** Opening Entries provided block **
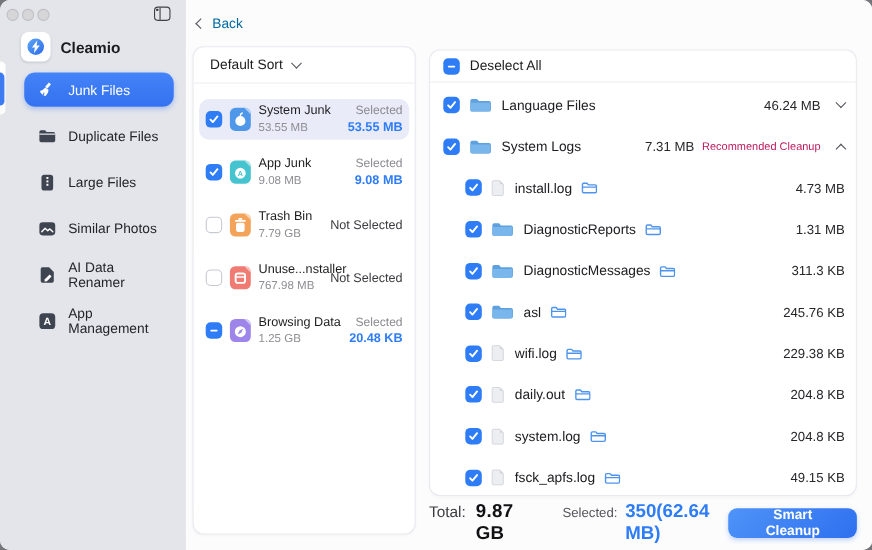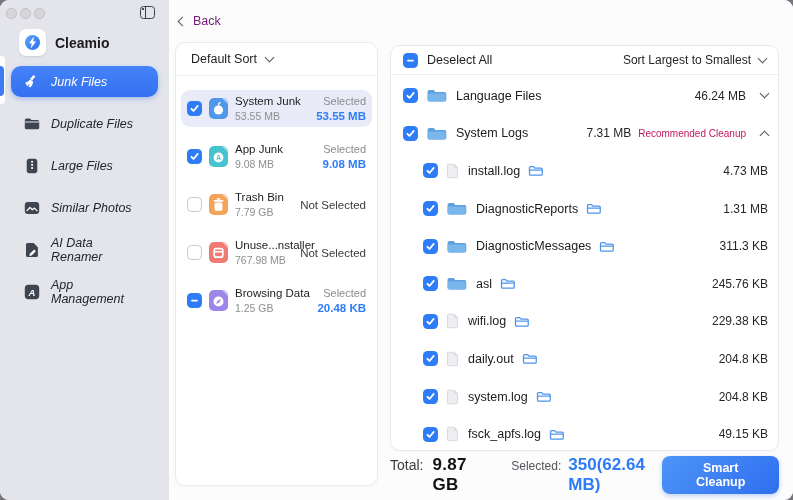--- a/index.html
+++ b/index.html
@@ -25,7 +25,7 @@
   .frag-blue{position:absolute;left:0;top:66px;width:4px;height:30px;background:#3D7BF2;border-radius:0 4px 4px 0;}
   
   .main{position:absolute;left:169px;top:0;right:0;bottom:0;background:#FCFCFD;}
-  .back{position:absolute;left:10px;top:14px;display:flex;align-items:center;gap:7px;font-size:12.5px;color:#701a75;cursor:default;}
+  .back{position:absolute;left:10px;top:14px;display:flex;align-items:center;gap:7px;font-size:12.5px;color:#0369a1;cursor:default;}
   .chev{width:7px;height:7px;border-right:1.6px solid #55575E;border-bottom:1.6px solid #55575E;display:inline-block;box-sizing:border-box;}
   .chev.down{transform:rotate(45deg);margin-top:-4px;}
   .chev.up{transform:rotate(-135deg);margin-top:4px;}

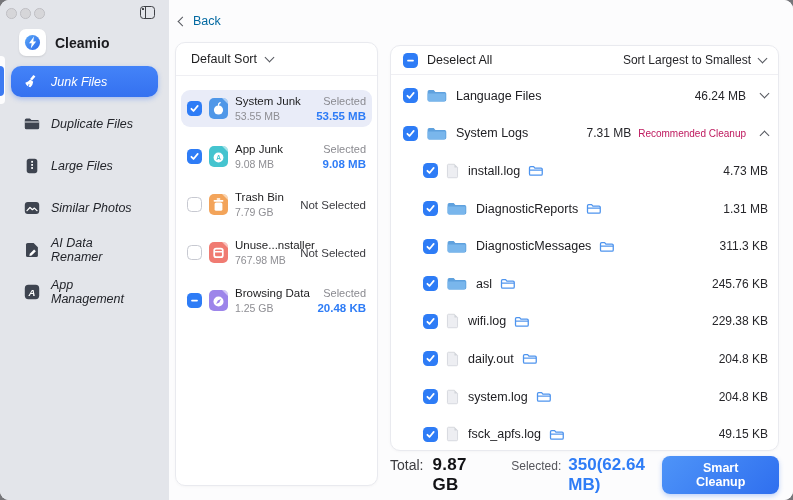--- a/index.html
+++ b/index.html
@@ -291,10 +291,6 @@
             </svg>
           </span>
         <span class="hd-label">Deselect All</span>
-        <span class="sort-right">
-          <span>Sort Largest to Smallest</span>
-          <span class="chev down"></span>
-        </span>
       </div>
       <div class="file-rows" id="file-rows">
           <div class="file-row">

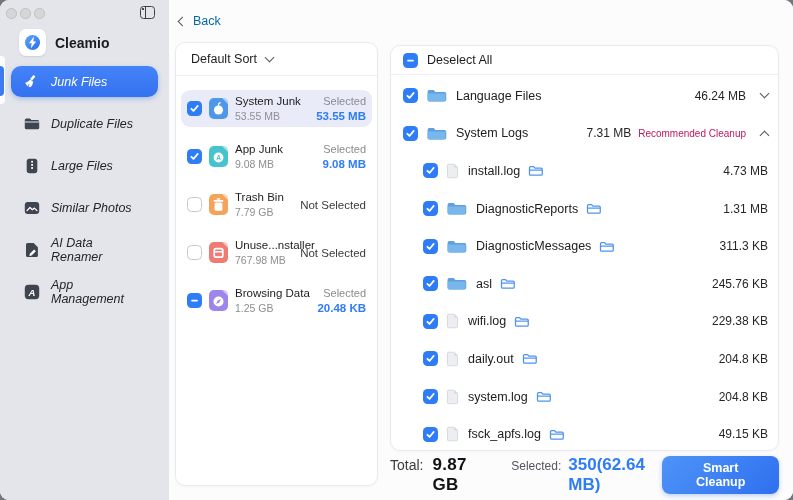--- a/index.html
+++ b/index.html
@@ -15,7 +15,7 @@
   .logo-row{position:absolute;top:29px;left:19px;display:flex;align-items:center;gap:9px;}
   .logo-box{width:27px;height:27px;background:#fff;border-radius:7px;display:flex;align-items:center;justify-content:center;box-shadow:0 1px 2px rgba(0,0,0,.10);}
   .app-name{font-size:14px;font-weight:700;color:#1B1B1F;}
-  .side-items{position:absolute;top:66px;left:11px;right:11px;font-style:italic;}
+  .side-items{position:absolute;top:66px;left:22px;right:11px;}
   .side-item{height:31px;display:flex;align-items:center;gap:10px;padding:0 12px;border-radius:10px;margin-bottom:11px;
              font-size:12.5px;font-weight:500;color:#23252B;cursor:default;}
   .side-item.selected{background:linear-gradient(180deg,#4483F8,#3471F0);color:#fff;box-shadow:0 2px 5px rgba(52,113,240,.35);}

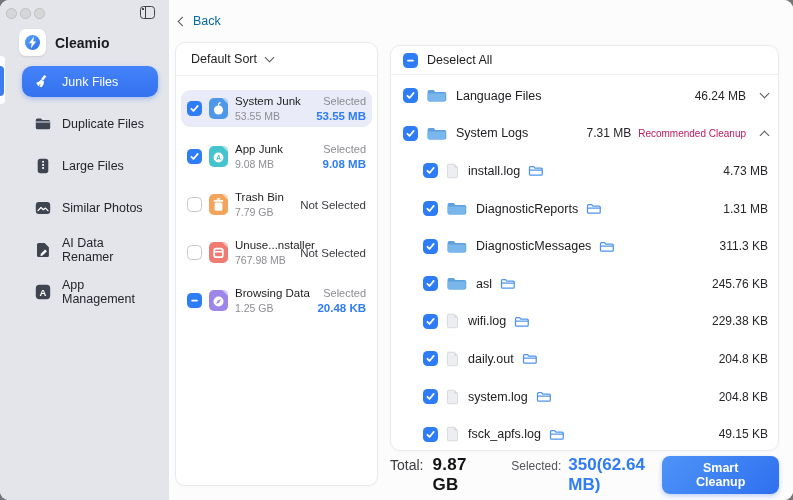--- a/index.html
+++ b/index.html
@@ -77,7 +77,7 @@
   .sel-grp{margin-left:auto;margin-right:auto;padding-left:30px;}
   .selected-label{font-size:12px;color:#55555B;margin-right:7px;}
   .selected-value{font-size:17px;font-weight:700;color:#2E7CF6;}
-  .cleanup-btn{margin-left:7px;height:38px;padding:0 21px;border-radius:8px;border:none;
+  .cleanup-btn{margin-left:7px;height:27px;padding:0 21px;border-radius:8px;border:none;
                background:linear-gradient(135deg,#4E94F8,#2F6FEF);color:#fff;font-size:12.5px;font-weight:600;
                font-family:"Liberation Sans",sans-serif;display:flex;align-items:center;box-shadow:0 2px 5px rgba(47,111,239,.30);}
 </style>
** Closing Entries provided block **
_What you have to do_: Each line of the entries above that has the word "default" is to be copied.

_Task answer_:
-  .back{position:absolute;left:10px;top:14px;display:flex;align-items:center;gap:7px;font-size:12.5px;color:#701a75;cursor:default;}
+  .back{position:absolute;left:10px;top:14px;display:flex;align-items:center;gap:7px;font-size:12.5px;color:#0369a1;cursor:default;}
              font-size:12.5px;font-weight:500;color:#23252B;cursor:default;}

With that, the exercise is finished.